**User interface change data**
######
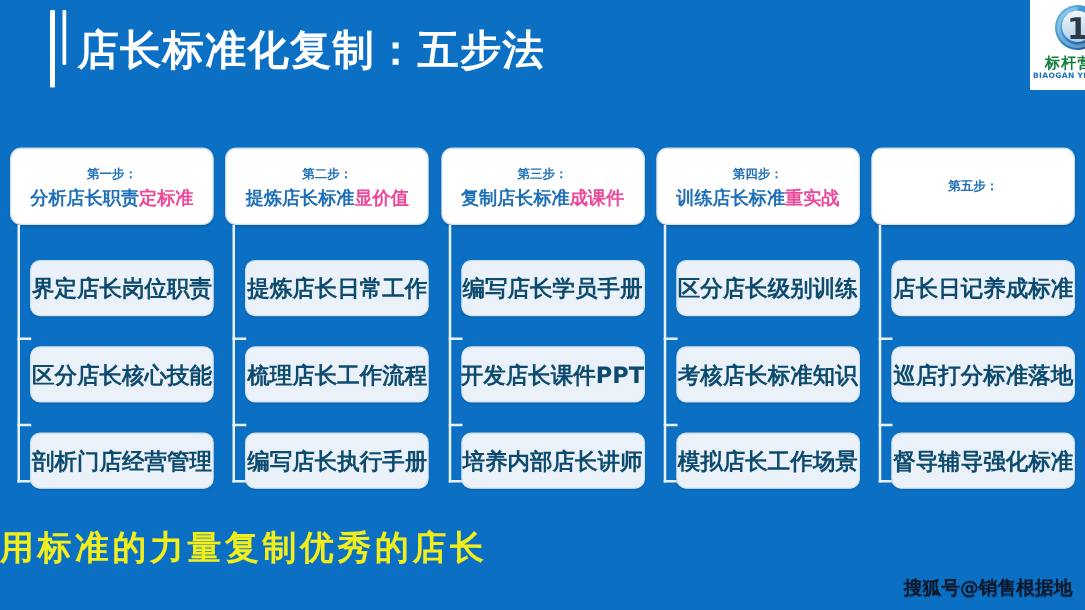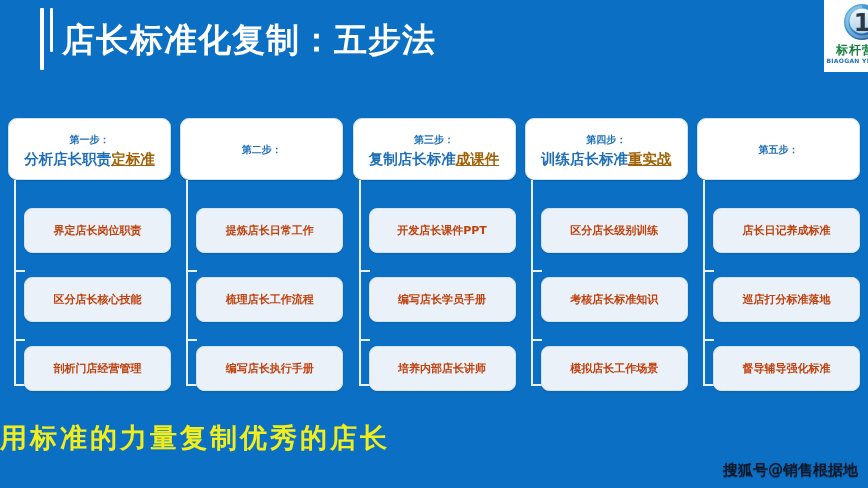--- a/index.html
+++ b/index.html
@@ -133,8 +133,7 @@
     white-space: nowrap;
   }
   .col-head .desc .accent {
-    color: #a16207;
-    text-decoration: underline;
+    color: #ec4899;
   }
 
   

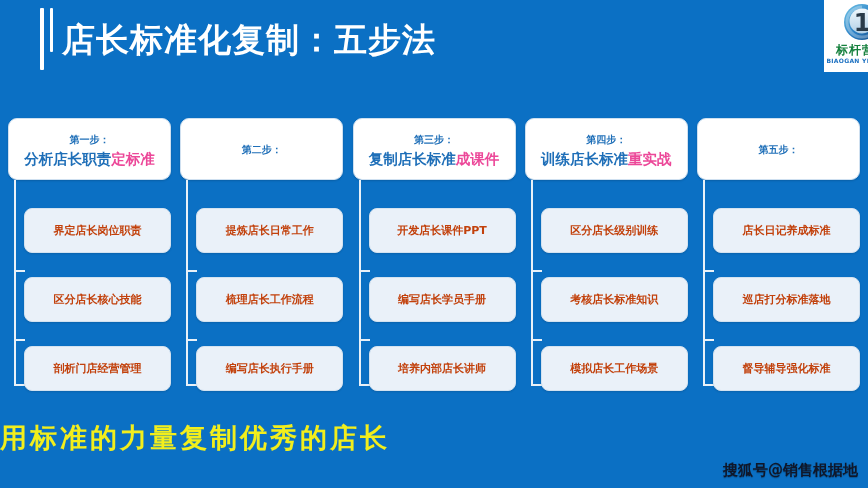--- a/index.html
+++ b/index.html
@@ -270,6 +270,7 @@
     <div class="column">
       <div class="col-head">
         <div class="step">第二步：</div>
+        <div class="desc"><span>提炼店长标准</span><span class="accent">显价值</span></div>
       </div>
       <div class="tree">
         <div class="spine"></div>

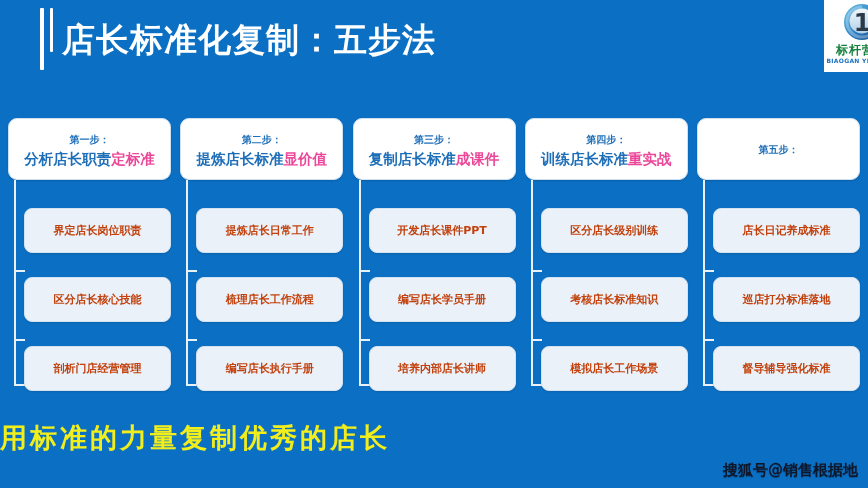--- a/index.html
+++ b/index.html
@@ -180,9 +180,9 @@
     display: flex;
     align-items: center;
     justify-content: center;
-    font-size: 11px;
-    font-weight: bold;
-    color: #c2410c;
+    font-size: 18px;
+    font-weight: bold;
+    color: #0c4a6e;
     white-space: nowrap;
     box-shadow: 0 1px 2px rgba(0,0,0,0.12);
     margin-bottom: 24px;

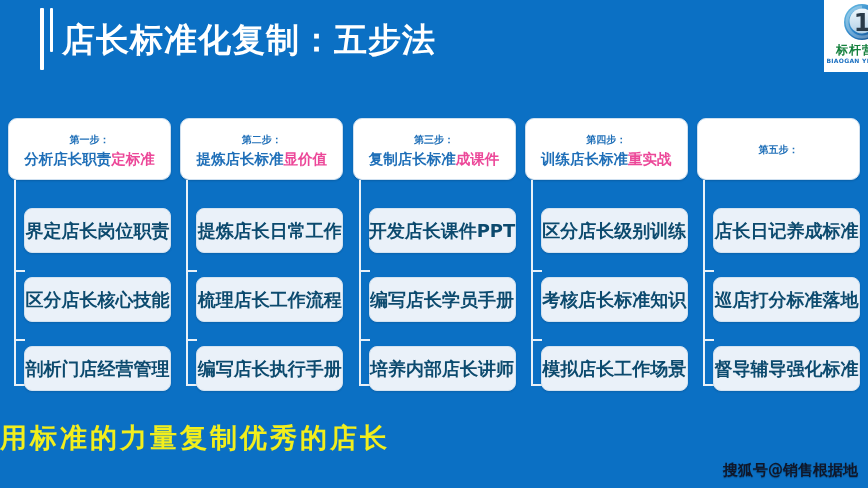--- a/index.html
+++ b/index.html
@@ -297,8 +297,8 @@
         <div class="stub s3"></div>
       </div>
       <div class="items">
+        <div class="item">编写店长学员手册</div>
         <div class="item">开发店长课件PPT</div>
-        <div class="item">编写店长学员手册</div>
         <div class="item">培养内部店长讲师</div>
       </div>
     </div>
######
**TASK PROMPT**
Keep the pictures out, and write out the rest of the data above word for word.

**OUTPUT OF THE EXERCISE**
--- a/index.html
+++ b/index.html
@@ -133,8 +133,7 @@
     white-space: nowrap;
   }
   .col-head .desc .accent {
-    color: #a16207;
-    text-decoration: underline;
+    color: #ec4899;
   }
 
   

--- a/index.html
+++ b/index.html
@@ -270,6 +270,7 @@
     <div class="column">
       <div class="col-head">
         <div class="step">第二步：</div>
+        <div class="desc"><span>提炼店长标准</span><span class="accent">显价值</span></div>
       </div>
       <div class="tree">
         <div class="spine"></div>

--- a/index.html
+++ b/index.html
@@ -180,9 +180,9 @@
     display: flex;
     align-items: center;
     justify-content: center;
-    font-size: 11px;
-    font-weight: bold;
-    color: #c2410c;
+    font-size: 18px;
+    font-weight: bold;
+    color: #0c4a6e;
     white-space: nowrap;
     box-shadow: 0 1px 2px rgba(0,0,0,0.12);
     margin-bottom: 24px;

--- a/index.html
+++ b/index.html
@@ -297,8 +297,8 @@
         <div class="stub s3"></div>
       </div>
       <div class="items">
+        <div class="item">编写店长学员手册</div>
         <div class="item">开发店长课件PPT</div>
-        <div class="item">编写店长学员手册</div>
         <div class="item">培养内部店长讲师</div>
       </div>
     </div>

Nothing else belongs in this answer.